Scheibenschlagen in Tirol
Seit 2015 ist das Scheibenschlagen in Südvorarlberg bei der Österreichischen UNESCO Nationalkommission gelistet. Während zu Beginn des 20. Jahrhundert noch in mehreren Orten Tirols der Brauch des Scheibenschlagens durchgeführt wurde, sind es mittlerweile nur mehr 11 Gemeinden. Unter Federführung der Feuerwehr Pettneu am Arlberg und des Ethnologen Karl C. Berger wurde diese – bereits in Vorarlberg bestehende – Eintragung 2022 auf weitere 11 Gemeinden in Tirol unter anderem auch auf die Gemeinde Prägraten am Großvenediger ausgeweitet.
Lebendiges Brauchtum in Prägraten am Großvenediger
Traditionell startet man in Prägraten am 23. Juni (Johannisabend) mit dem Brauch, am 24. Juni (Johannistag), 28. Juni (Peter und Pauls-Abend) und am 29. Juni (Peter und Pauls-Tag) folgen Wiederholungen. Die Tage davor beginnen die Vorbereitungen. Die Scheiben sind quadratische Fichtenbretter ca. 12 x 12 Zentimeter. Die Ränder sind schräg zuschnitten. Zentrisch werden Löcher gebohrt. Die Wachtler aus Erlenstöcken werden geschnitten und im Trog gewassert, sprich „linde“, also biegsam und geschmeidig gemacht.




Alles fiebert auf den 23. Juni hin. Dann endlich erleuchten auf den talnahen Hügeln, den „Eggelan“, die Feuer. Pünktlich ums Dunkelwerden ist nur mehr die Glut in den Feuern, also ideale Voraussetzungen. Die Scheiben werden an die Wachtler gesteckt und in der Feuersglut gebraten. Dann wird die Scheibe am Wachtler getrieben und nach vorne weg geschlagen.

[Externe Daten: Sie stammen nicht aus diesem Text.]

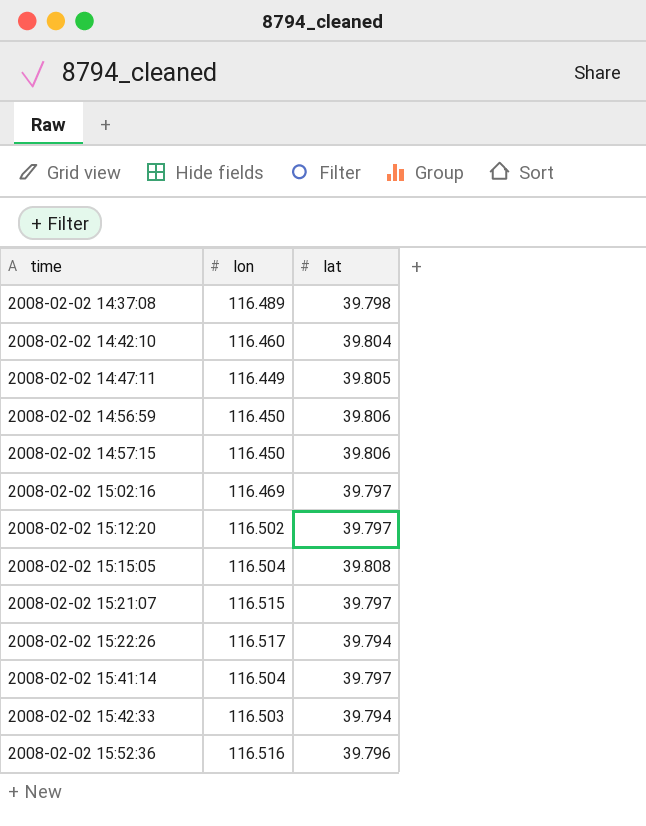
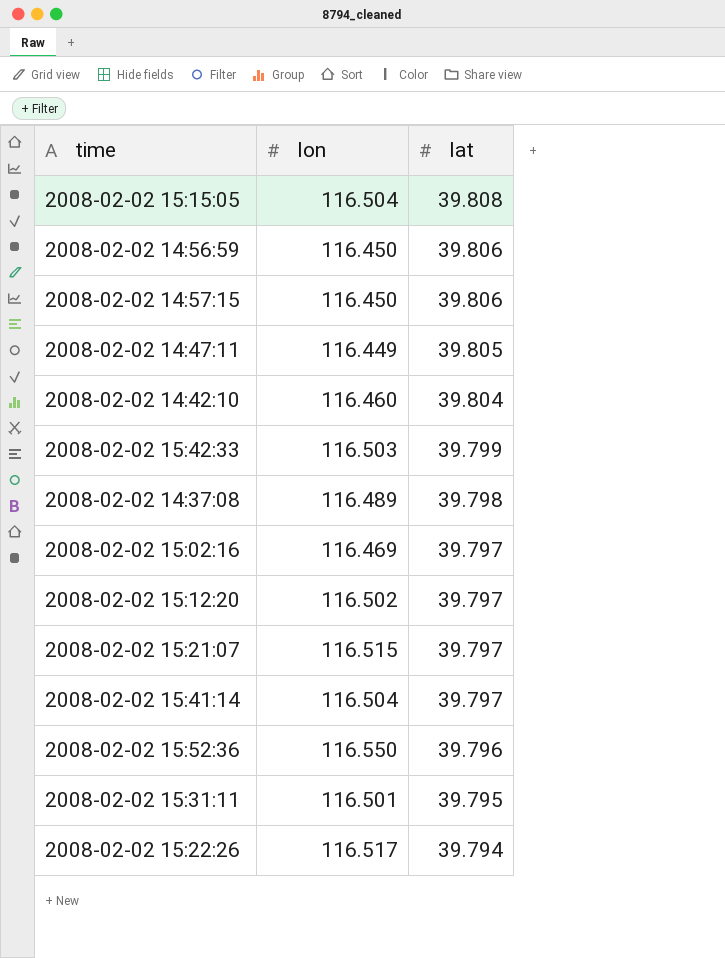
row order: time ascending -> lat descending
2008-02-02 15:42:33 | lat: 39.794 -> 39.799
2008-02-02 15:52:36 | lon: 116.516 -> 116.550
row 2008-02-02 15:31:11: none -> 116.501 | 39.795

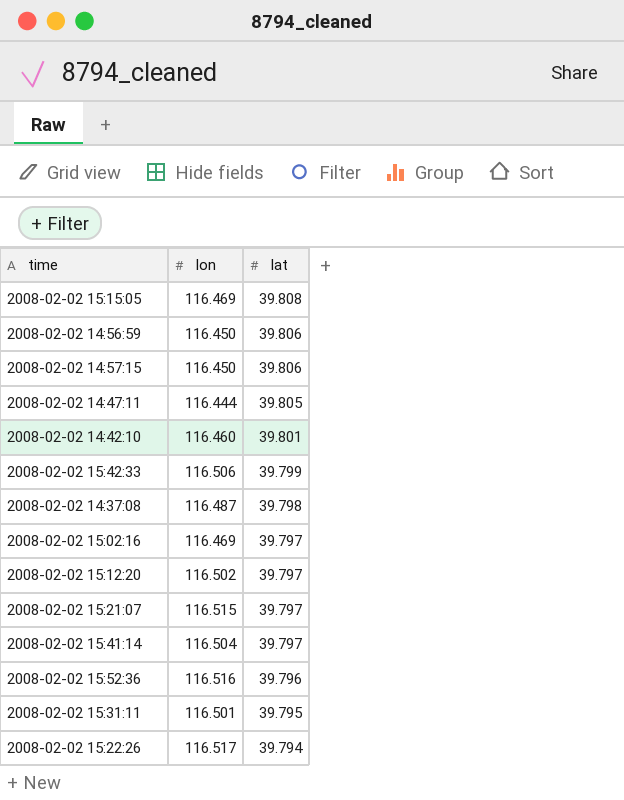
2008-02-02 15:15:05 | lon: 116.504 -> 116.469
2008-02-02 14:47:11 | lon: 116.449 -> 116.444
2008-02-02 14:42:10 | lat: 39.804 -> 39.801
2008-02-02 15:42:33 | lon: 116.503 -> 116.506
2008-02-02 14:37:08 | lon: 116.489 -> 116.487
2008-02-02 15:52:36 | lon: 116.550 -> 116.516

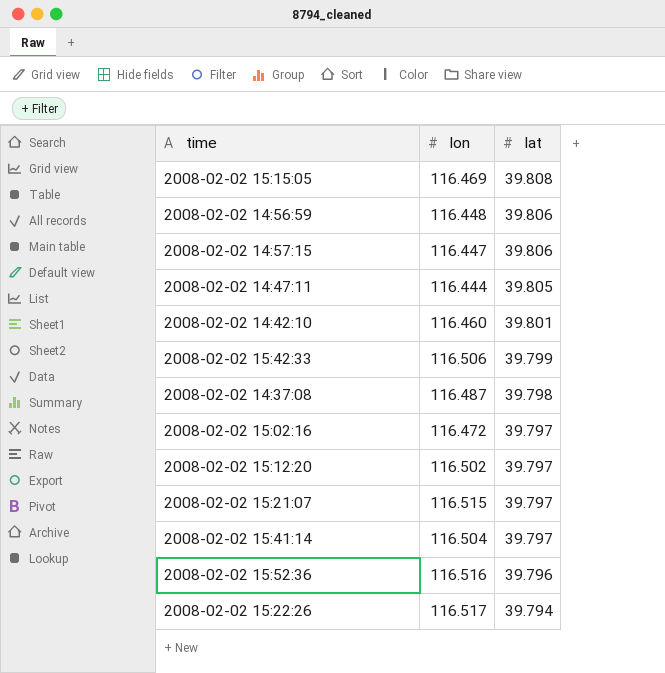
row 2008-02-02 15:31:11: 116.501 | 39.795 -> none
2008-02-02 14:56:59 | lon: 116.450 -> 116.448
2008-02-02 14:57:15 | lon: 116.450 -> 116.447
2008-02-02 15:02:16 | lon: 116.469 -> 116.472

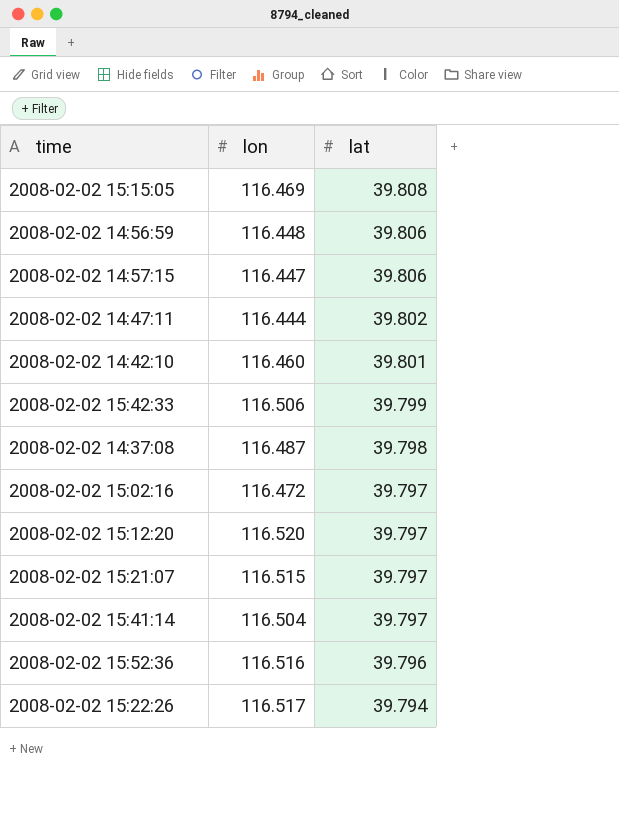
2008-02-02 14:47:11 | lat: 39.805 -> 39.802
2008-02-02 15:12:20 | lon: 116.502 -> 116.520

Weit hörbar ertönen die Juchetzer, immer ein Zeichen, dass wieder einmal eine Scheibe besonders gut geflogen ist. Der fröhliche Reigen wird mit dem Schlagen der Nachtscheibe beendet. Meistens rollt dieses überdimensionierte Ding (ca. 30 x 30 Zentimeter) aber nur den Abhang hinunter.


Ehemals war das Scheibenschlagen mehr oder weniger ein reiner Burschenbrauch. In der Zwischenzeit hat sich dieses Brauchtum zu einem echten Familienereignis entwickelt. Man trifft sich immer in der Gruppe, sei es die Nachbarschaft, seien es Vereine, seien es Freundeskreise, jedenfalls Alt und Jung. Lebendiges Brauchtum ist wandlungs- und anpassungsfähig.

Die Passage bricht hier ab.